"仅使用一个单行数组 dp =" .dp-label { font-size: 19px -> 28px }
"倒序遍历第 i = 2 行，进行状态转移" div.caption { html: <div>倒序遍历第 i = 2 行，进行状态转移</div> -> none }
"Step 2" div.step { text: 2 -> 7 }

* * *

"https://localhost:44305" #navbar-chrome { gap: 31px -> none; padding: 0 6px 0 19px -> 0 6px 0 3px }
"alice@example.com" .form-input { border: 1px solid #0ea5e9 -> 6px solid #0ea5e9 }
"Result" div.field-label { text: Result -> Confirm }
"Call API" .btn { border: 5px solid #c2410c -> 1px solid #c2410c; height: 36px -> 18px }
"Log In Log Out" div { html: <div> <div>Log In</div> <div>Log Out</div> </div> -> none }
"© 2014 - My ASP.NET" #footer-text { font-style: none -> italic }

§ **Task objective**: From the records above, print exactly the lines that run from the line with "html: <div> <div>Log" to the line with "font-style: none ->", inclusive.

§ **Written answer**:
"Log In Log Out" div { html: <div> <div>Log In</div> <div>Log Out</div> </div> -> none }
"© 2014 - My ASP.NET" #footer-text { font-style: none -> italic }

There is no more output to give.